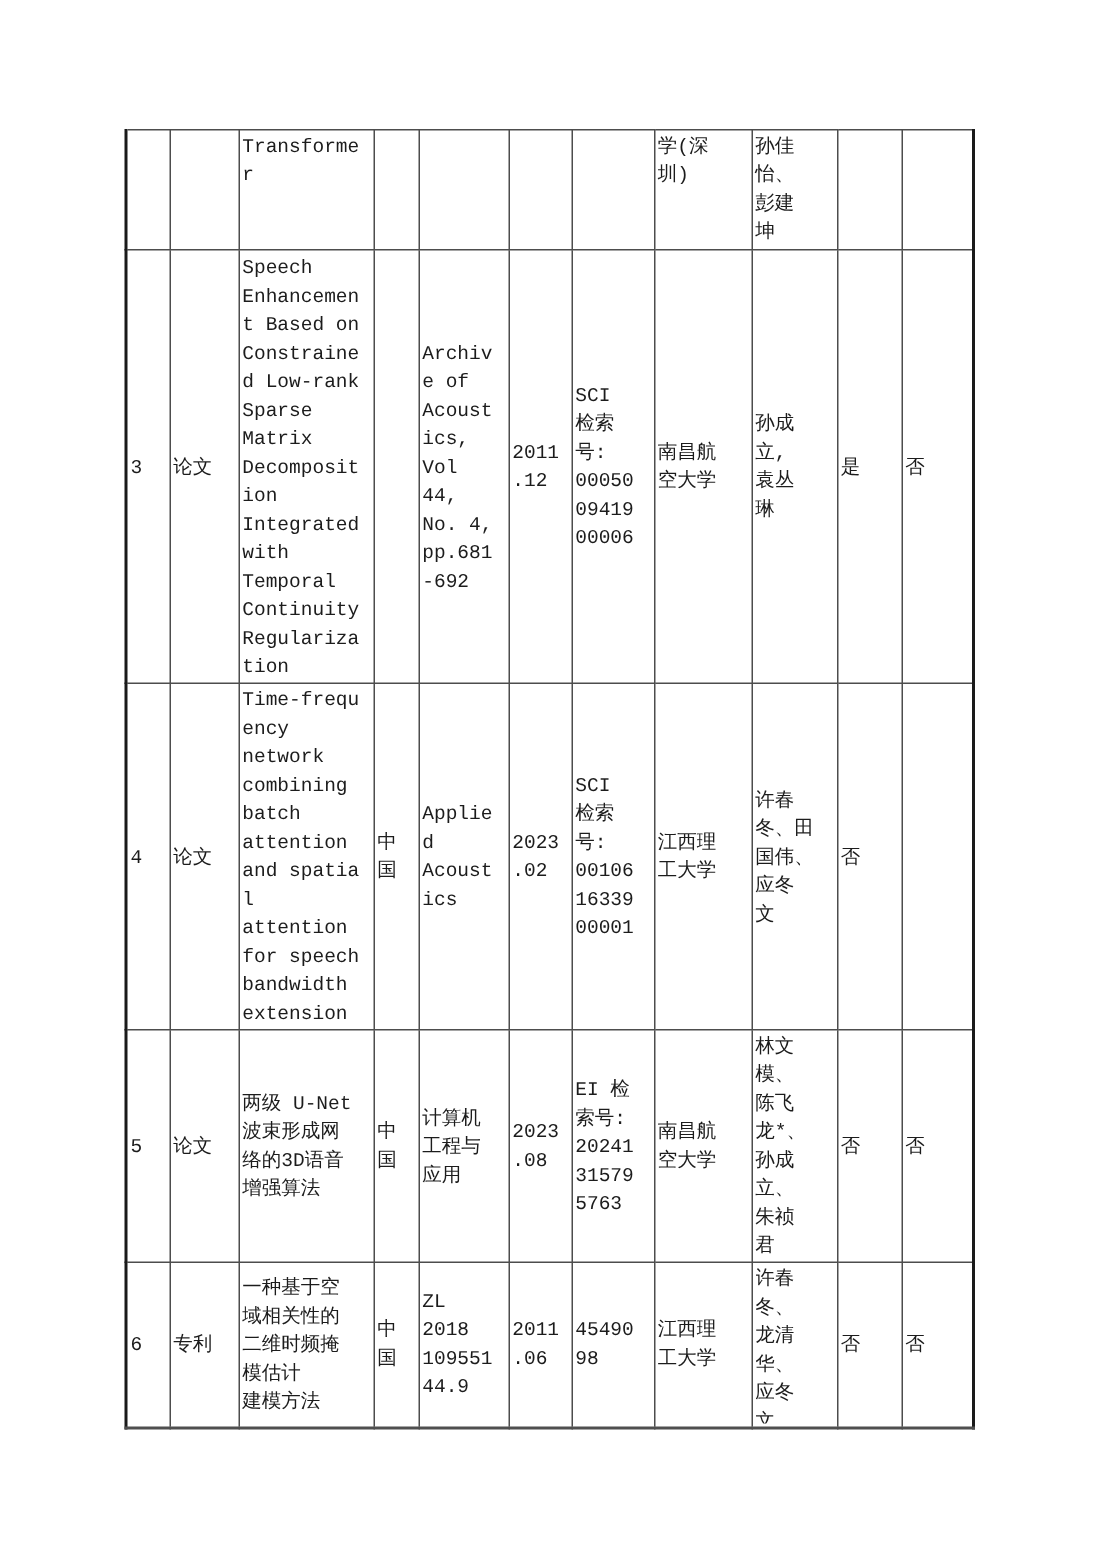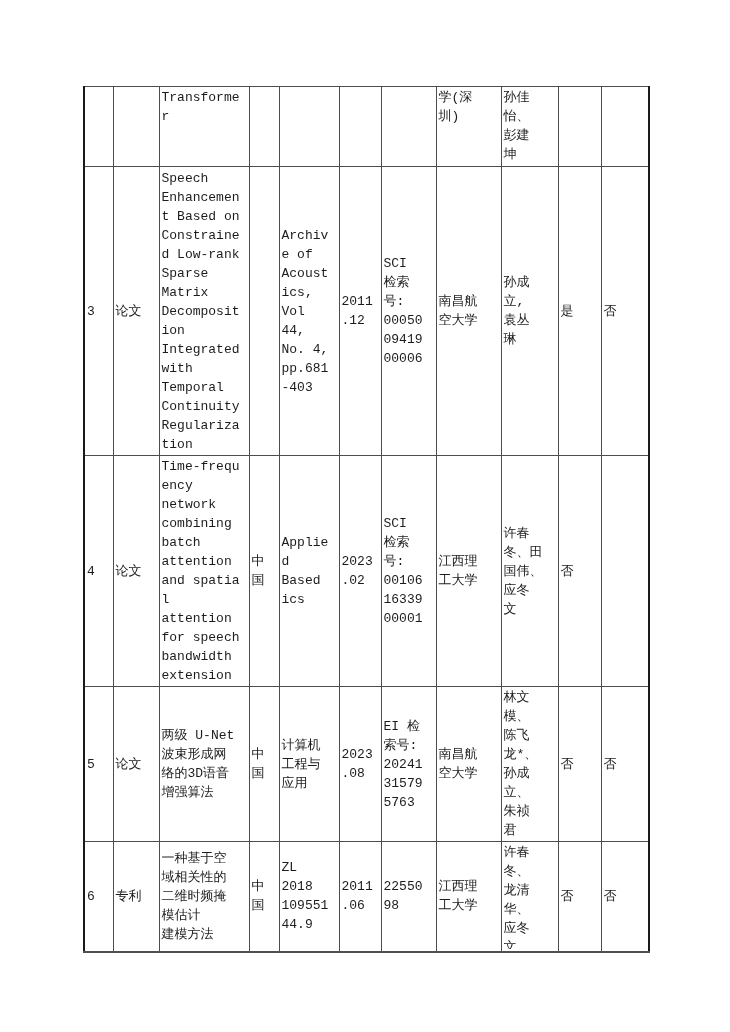--- a/index.html
+++ b/index.html
@@ -104,21 +104,21 @@
 tion</td>
           <td></td>
           <td>Archiv
 e of
 Acoust
 ics,
 Vol
 44,
 No. 4,
 pp.681
--403</td>
+-692</td>
           <td>2011
 .12</td>
           <td>SCI
 检索
 号:
 00050
 09419
 00006</td>
           <td>南昌航
 空大学</td>
@@ -140,21 +140,21 @@
 attention
 and spatial
 attention
 for speech
 bandwidth
 extension</td>
           <td>中
 国</td>
           <td>Applie
 d
-Based
+Acoust
 ics</td>
           <td>2023
 .02</td>
           <td>SCI
 检索
 号:
 00106
 16339
 00001</td>
           <td>江西理
@@ -208,21 +208,21 @@
 模估计
 建模方法</td>
           <td>中
 国</td>
           <td>ZL
 2018
 109551
 44.9</td>
           <td>2011
 .06</td>
-          <td>22550
+          <td>45490
 98</td>
           <td>江西理
 工大学</td>
           <td><div class="clip-box">许春
 冬、
 龙清
 华、
 应冬
 文、</div></td>
           <td>否</td>

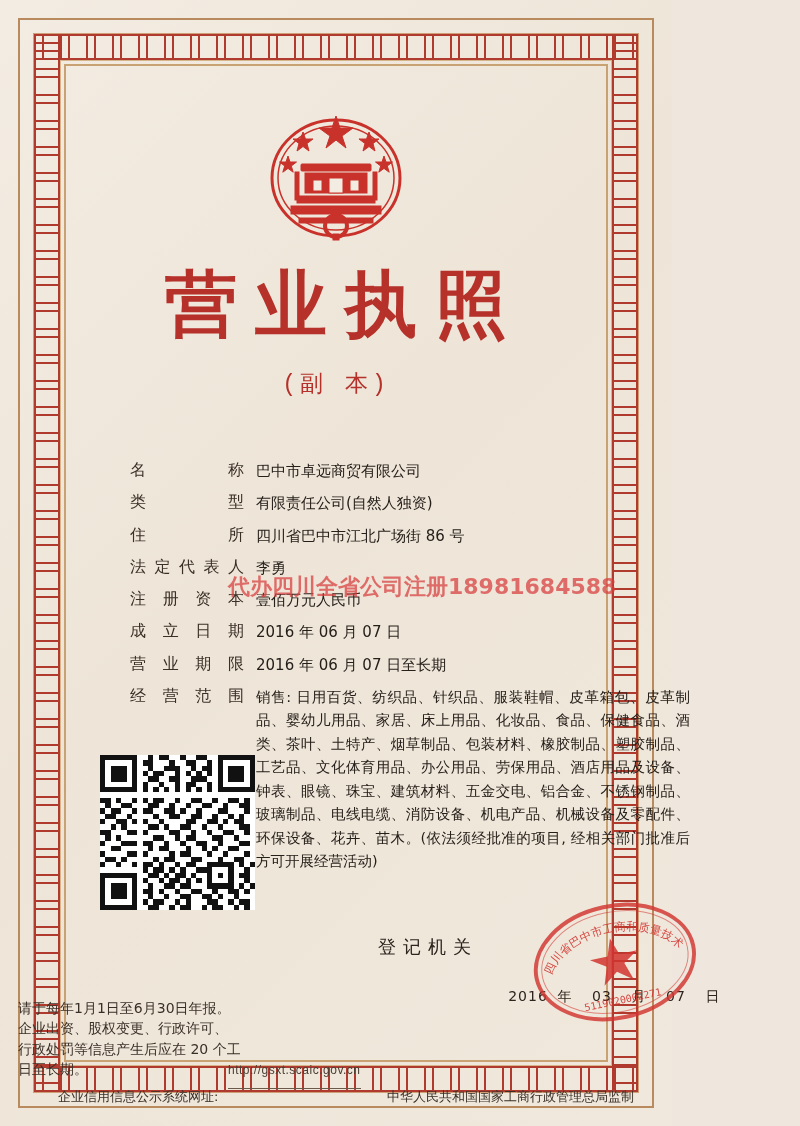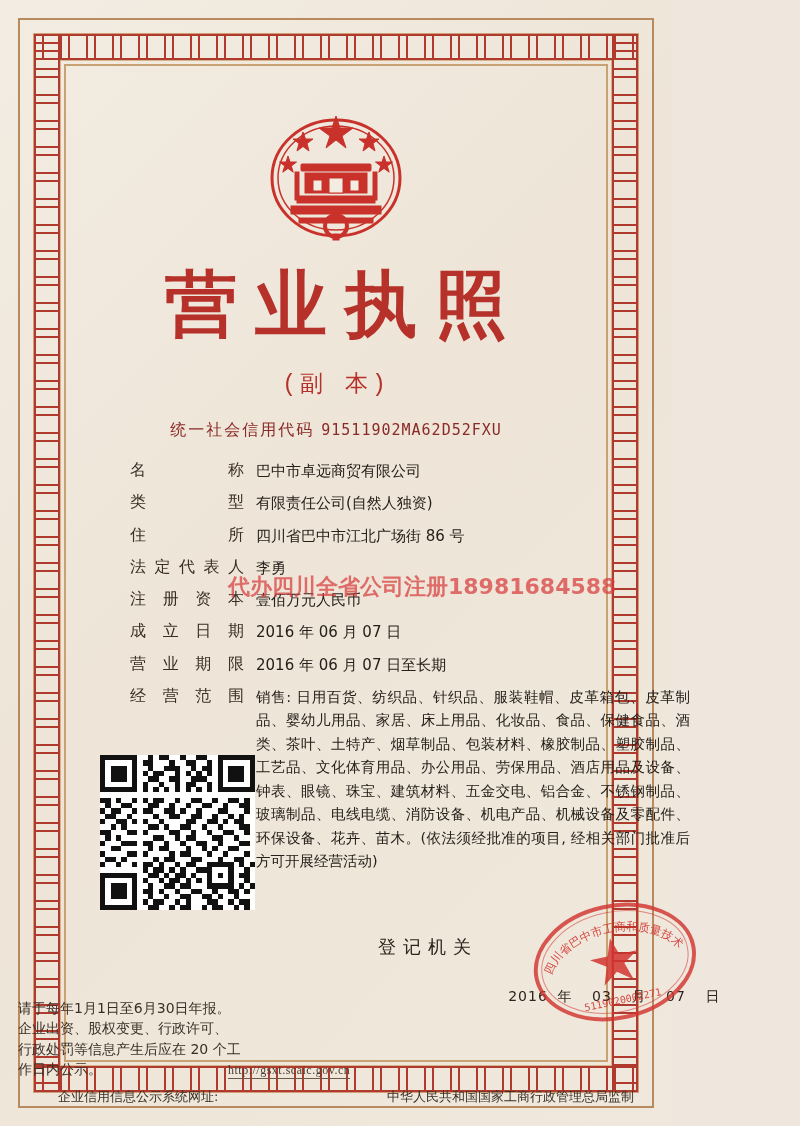--- a/index.html
+++ b/index.html
@@ -227,24 +227,24 @@
     color: #3a2f27;
     line-height: 1.45;
     font-family: "DejaVu Sans", "Liberation Sans", sans-serif;
   }
   .url-center {
     position: absolute;
     left: 228px;
     top: 1063px;
     font-size: 12px;
     color: #4a3e34;
-    font-family: Liberation Serif, serif;
+    font-family: Liberation Sans, sans-serif;
     letter-spacing: 0.5px;
     border-bottom: 1px solid #6b5a4a;
-    padding-bottom: 0;
+    padding-bottom: 11px;
   }
   .footer-left {
     position: absolute;
     left: 58px;
     top: 1088px;
     font-size: 13px;
     color: #3a2f27;
     font-family: "DejaVu Sans", "Liberation Sans", sans-serif;
   }
   .footer-right {
@@ -299,24 +299,20 @@
         <circle cx="75" cy="128" r="11" fill="none" stroke="#c8322b" stroke-width="4"></circle>
         <rect x="72" y="114" width="6" height="6"></rect>
         <rect x="72" y="136" width="6" height="6"></rect>
       </g>
     </svg>
   </div>
 
   <div class="title">营业执照</div>
   <div class="subtitle">(副 本)</div>
 
-  <div class="credit-code">
-    <span>统一社会信用代码</span>
-    <span class="num">91511902MA62D52FXU</span>
-  </div>
 
   <div class="fields">
 
     <div class="field-row">
       <div class="field-label">
         <span>名</span>
         <span>称</span>
       </div>
       <div class="field-value">巴中市卓远商贸有限公司</div>
     </div>
@@ -633,21 +629,21 @@
       <text x="85" y="104" text-anchor="middle" font-size="10" fill="#d2342f" opacity="0.9" font-family="DejaVu Sans Mono, monospace">5119020002271</text>
     </svg>
   </div>
 
   <div class="watermark">代办四川全省公司注册18981684588</div>
 
   <div class="notice-left">
     <div>请于每年1月1日至6月30日年报。</div>
     <div>企业出资、股权变更、行政许可、</div>
     <div>行政处罚等信息产生后应在 20 个工</div>
-    <div>作日内公示。</div>
+    <div>日至长期。</div>
   </div>
 
   <div class="url-center">http://gsxt.scaic.gov.cn</div>
 
   <div class="footer-left">企业信用信息公示系统网址:</div>
   <div class="footer-right">中华人民共和国国家工商行政管理总局监制</div>
 
 </div>
 
 </body></html>

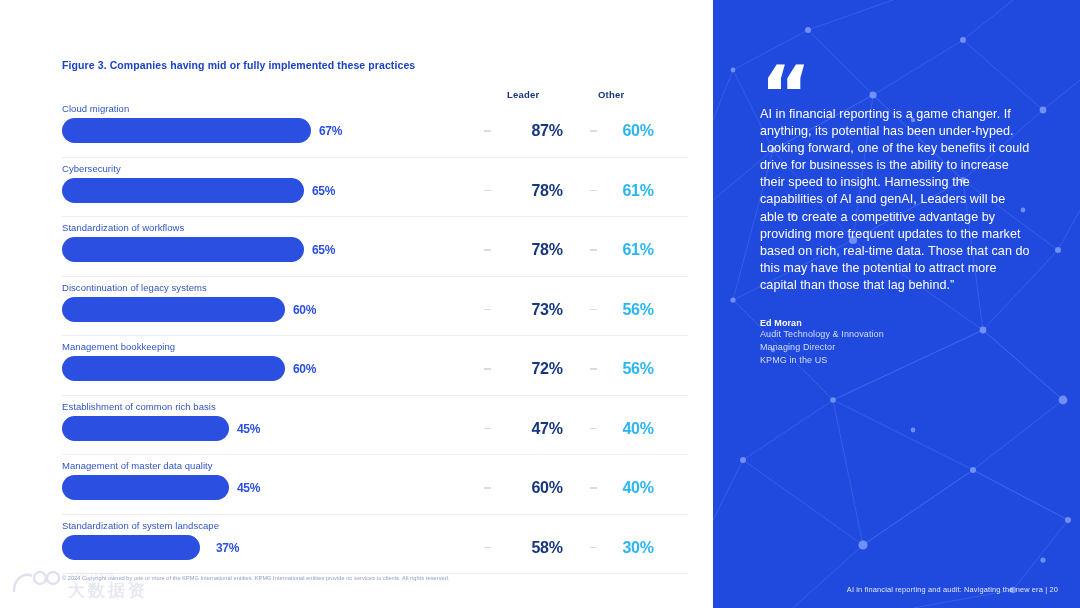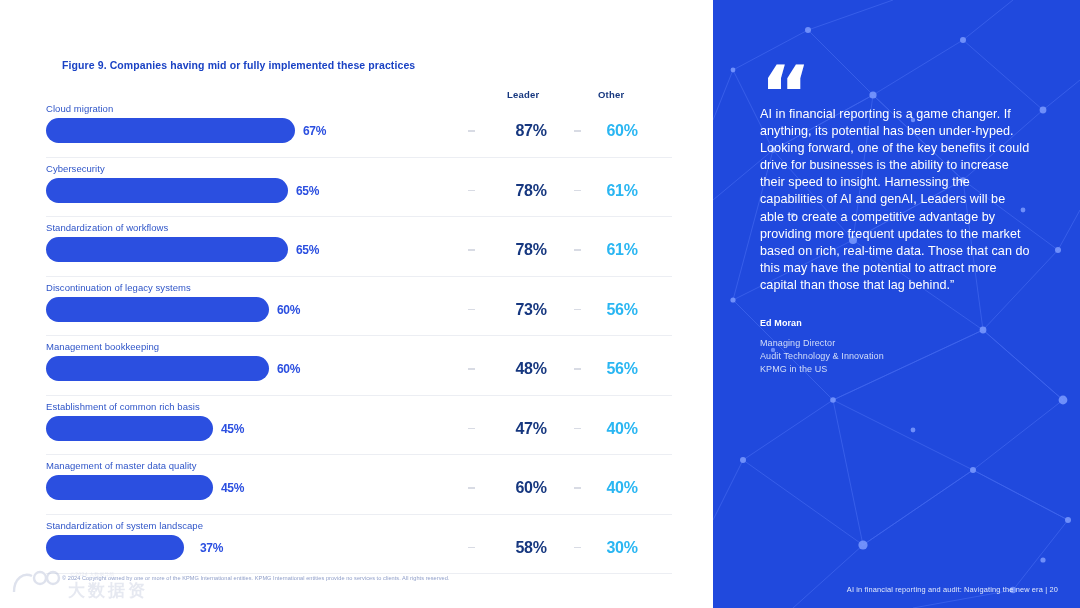--- a/index.html
+++ b/index.html
@@ -22,21 +22,21 @@
   }
 
   .col-headers { position:absolute; top:89px; left:0; width:713px; height:14px; }
   .col-head {
     position:absolute; font-size:9.5px; font-weight:bold;
     color:#16377f; letter-spacing:.2px; text-align:left; width:80px;
   }
   .col-head.leader { left:507px; }
   .col-head.other  { left:598px; }
 
-  .rows { position:absolute; left:46px; top:98px; width:626px;text-decoration:underline; }
+  .rows { position:absolute; left:62px; top:98px; width:626px;text-decoration:underline; }
 
   .row { position:relative; height:59.5px; border-bottom:1px solid #eceef3; }
   .row:first-child { border-top:none; }
   .row.last { border-bottom:1px solid #eceef3; }
 
   .row-label {
     position:absolute; left:0; top:5px;
     font-size:9.5px; color:#2f55c8; letter-spacing:.05px;
     white-space:nowrap;
   }
@@ -89,21 +89,21 @@
 
   .quote-text {
     position:absolute; left:0; top:106px; width:270px;
     font-size:12.6px; line-height:17.1px; color:#ffffff;
     letter-spacing:.05px;
   }
 
   .attrib { position:absolute; left:0; top:318px; width:260px; }
   .attrib .name {
     font-size:9px; font-weight:bold; color:#ffffff;
-    letter-spacing:.1px; margin-bottom:9px;
+    letter-spacing:.1px; margin-bottom:0;
   }
   .attrib .line {
     font-size:9px; color:#d4def8; letter-spacing:.1px; line-height:13.2px;
   }
 
   .page-footer {
     position:absolute; right:22px; bottom:14px;
     font-size:7.4px; color:#e2e9fb; letter-spacing:.15px;
     white-space:nowrap;
     text-align:right;
@@ -115,21 +115,21 @@
     width:170px; height:42px; opacity:.5; pointer-events:none;
   }
 </style>
 </head>
 <body>
 
 <div class="page">
 
   <div class="chart-side">
 
-    <div class="fig-title">Figure 9. Companies having mid or fully implemented these practices</div>
+    <div class="fig-title">Figure 3. Companies having mid or fully implemented these practices</div>
 
     <div class="col-headers">
       <div class="col-head leader">Leader</div>
       <div class="col-head other">Other</div>
     </div>
 
     <div class="rows" id="rows">
         <div class="row">
           <div class="row-label">Cloud migration</div>
           <div class="bar-wrap">
@@ -174,21 +174,21 @@
             <div class="cell other">56%</div>
           </div>
         </div>
         <div class="row">
           <div class="row-label">Management bookkeeping</div>
           <div class="bar-wrap">
             <div class="bar" style="width: 223px;"></div>
             <div class="bar-val" style="left: 231px;">60%</div>
             <div class="dash d1"></div>
             <div class="dash d2"></div>
-            <div class="cell leader">48%</div>
+            <div class="cell leader">72%</div>
             <div class="cell other">56%</div>
           </div>
         </div>
         <div class="row">
           <div class="row-label">Establishment of common rich basis</div>
           <div class="bar-wrap">
             <div class="bar" style="width: 167px;"></div>
             <div class="bar-val" style="left: 175px;">45%</div>
             <div class="dash d1"></div>
             <div class="dash d2"></div>
@@ -285,21 +285,21 @@
           <circle cx="330" cy="560" r="2.6"></circle>
       </g>
     </svg>
 
     <div class="quote-inner">
       <div class="qglyph">“</div>
       <div class="quote-text">AI in financial reporting is a game changer. If anything, its potential has been under-hyped. Looking forward, one of the key benefits it could drive for businesses is the ability to increase their speed to insight. Harnessing the capabilities of AI and genAI, Leaders will be able to create a competitive advantage by providing more frequent updates to the market based on rich, real-time data. Those that can do this may have the potential to attract more capital than those that lag behind.”</div>
 
       <div class="attrib">
         <div class="name">Ed Moran</div>
+        <div class="line">Audit Technology &amp; Innovation</div>
         <div class="line">Managing Director</div>
-        <div class="line">Audit Technology &amp; Innovation</div>
         <div class="line">KPMG in the US</div>
       </div>
     </div>
 
     <div class="page-footer">AI in financial reporting and audit: Navigating the new era  |  20</div>
   </div>
 </div>
 
 </body></html>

-*-*-

Task to carry out
Reproduce exactly the line containing "common rich basis</div>" and every line after it through the end of the records above, and nothing else.

Solution for this problem
           <div class="row-label">Establishment of common rich basis</div>
           <div class="bar-wrap">
             <div class="bar" style="width: 167px;"></div>
             <div class="bar-val" style="left: 175px;">45%</div>
             <div class="dash d1"></div>
             <div class="dash d2"></div>
@@ -285,21 +285,21 @@
           <circle cx="330" cy="560" r="2.6"></circle>
       </g>
     </svg>
 
     <div class="quote-inner">
       <div class="qglyph">“</div>
       <div class="quote-text">AI in financial reporting is a game changer. If anything, its potential has been under-hyped. Looking forward, one of the key benefits it could drive for businesses is the ability to increase their speed to insight. Harnessing the capabilities of AI and genAI, Leaders will be able to create a competitive advantage by providing more frequent updates to the market based on rich, real-time data. Those that can do this may have the potential to attract more capital than those that lag behind.”</div>
 
       <div class="attrib">
         <div class="name">Ed Moran</div>
+        <div class="line">Audit Technology &amp; Innovation</div>
         <div class="line">Managing Director</div>
-        <div class="line">Audit Technology &amp; Innovation</div>
         <div class="line">KPMG in the US</div>
       </div>
     </div>
 
     <div class="page-footer">AI in financial reporting and audit: Navigating the new era  |  20</div>
   </div>
 </div>
 
 </body></html>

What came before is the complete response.